The man who said them, Richard Lewis, a follower of former Your Black Muslim Bakery leader Yusuf Bey IV, is charged with kidnapping two women at gunpoint and torturing one of them in a failed attempt to learn the location of a drug dealer’s stash. He is the first member of Bey IV’s inner circle to stand trial for the myriad crimes that caused the bakery to collapse in the summer of 2007.
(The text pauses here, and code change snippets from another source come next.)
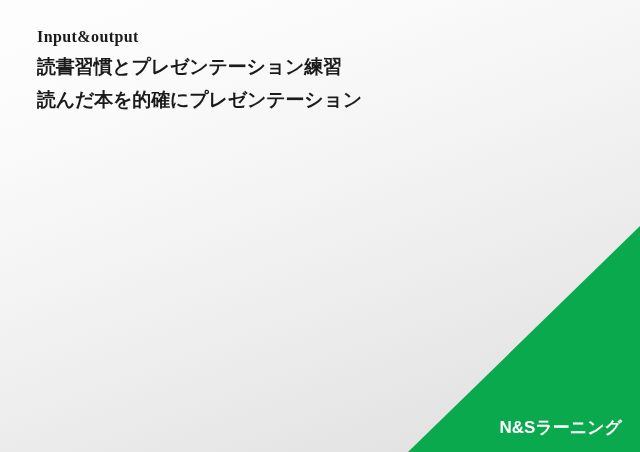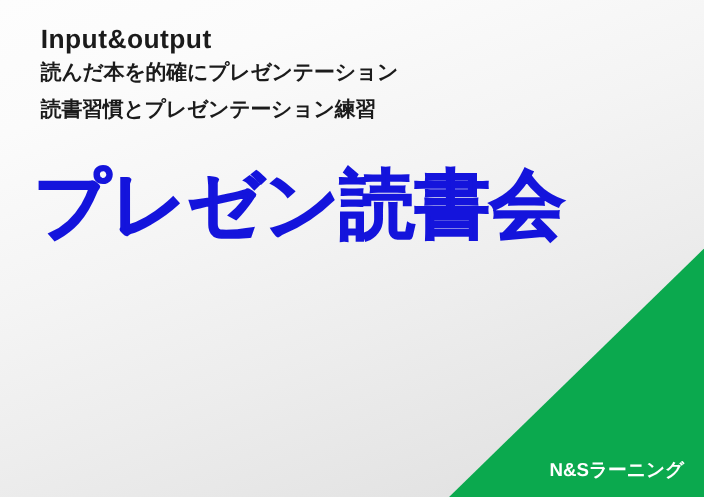"Input&output" .header-line.lead { font-family: none -> Liberation Serif, serif; font-size: 24px -> 16px }
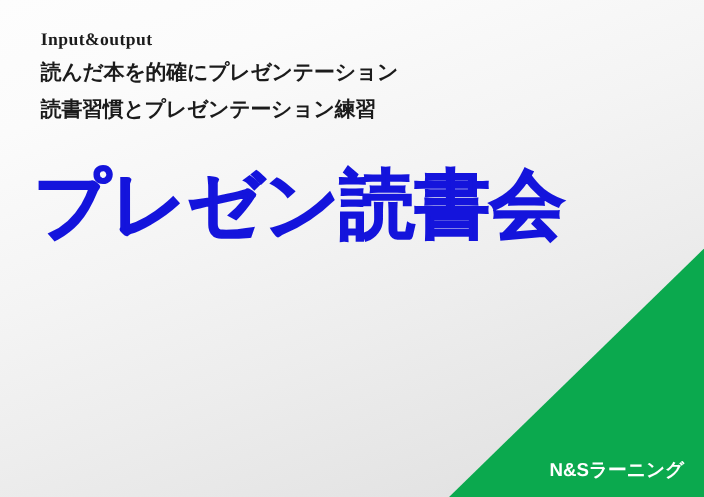"読んだ本を的確にプレゼンテーション" div.header-line { order: before "読書習慣とプレゼンテーション練習" -> after "読書習慣とプレゼンテーション練習" }
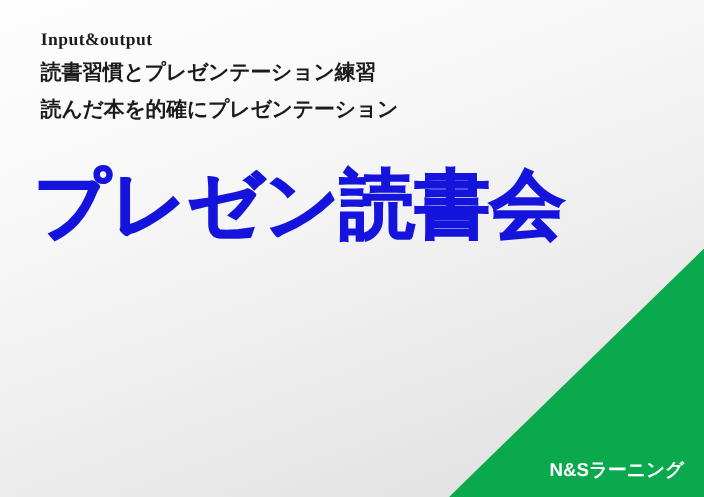"プレゼン読書会" div.title-line { html: <div>プレゼン読書会</div> -> none }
As lawyers made closing arguments Thursday during the trial’s fifth week, prosecutor Christopher Lamiero said Lewis’ self-deprecating remark during a conversation with his brother clearly implied guilt. The defendant was talking about how he feared spending another long stretch of time in jail, was worried about DNA evidence and the possibility others involved in the crime were cooperating with police.
Lewis had recently spent more than two years in jail in San Francisco on murder charges. He was acquitted after an incriminating statement he gave police was thrown out on technicalities.
Superior Court Judge Thomas Reardon told jurors they would begin deliberations Monday.
When he testified last week, Lewis claimed those three words were taken out of context. He said he meant them as a preface to the next sentence in the conversation, one where he said his girlfriend had complained that he had been mistreated in jail.
Lamiero told jurors that made no sense.
“Mr. Lewis is a liar,” Lamiero said. “He is not as smart or as slick as he thinks he is.” What Lewis meant was that “it’s my fault because ‘my dumb ass’ went out and did this kidnapping and torture.”
Lewis’s lawyer, Patrick Hetrick, said in his closing argument that Lewis meant that he made a mistake by taking up with Bey IV and the “cultish organization he inherited from his father,” the late bakery founder Yusuf Bey.
“It doesn’t mean he’s guilty,” Hetrick said.
Hetrick said that two of Bey’s IV’s half brothers, Yusuf Bey V and Joshua Bey, who testified against Lewis, had lied to put “a major portion of the blame for this failed escapade on an outsider, someone they don’t give a damn about.”
Lewis testified last week that he wasn’t involved in Bey’s alleged plot to rescue the bakery from bankruptcy and pay off $1 million in debt by robbing drug dealers using an old police car and posing as cops.
Bey V and Joshua Bey, who have both pleaded guilty in the kidnapping and torture case, testified that Lewis was involved. Bey IV, and another defendant, Tamon Halfin, will be tried separately, after Bey IV faces triple-murder charges in May for allegedly ordering journalist Chauncey Bailey and two other men killed in the summer of 2007.
Lamiero told jurors there was ample evidence in addition to that testimony to convict the defendant — the phone call, ammunition found in Lewis’ room at the bakery that fit the kind of weapon he was described as carrying and DNA that matches one in about every 3,500 people and cannot be excluded as his.
It was Lewis, Lamiero said, who threatened to burn the woman with a hot curling iron and who also drew her blood with a knife found at the scene.
“Lewis took that knife and cut that lady as she sat in this chair,” Lamiero said, pointing to a red kitchen chair found in East Oakland house where a police officer rescued the woman on May 17, 2007. She testified a garbage bag was put over her head and she was beaten and threatened with death.
She said she never saw her attackers’ faces because they wore masks and could describe them only by rough estimations of height. Lamiero said testimony about “a little man with a gun” matches Lewis, who is 5’8″. Hetrick contended that Lewis doesn’t match the description.
Lamiero told jurors that they shouldn’t blame or doubt the woman for not remembering some details because of the emotional trauma she endured.
“I just can’t imagine what she went through,” he said.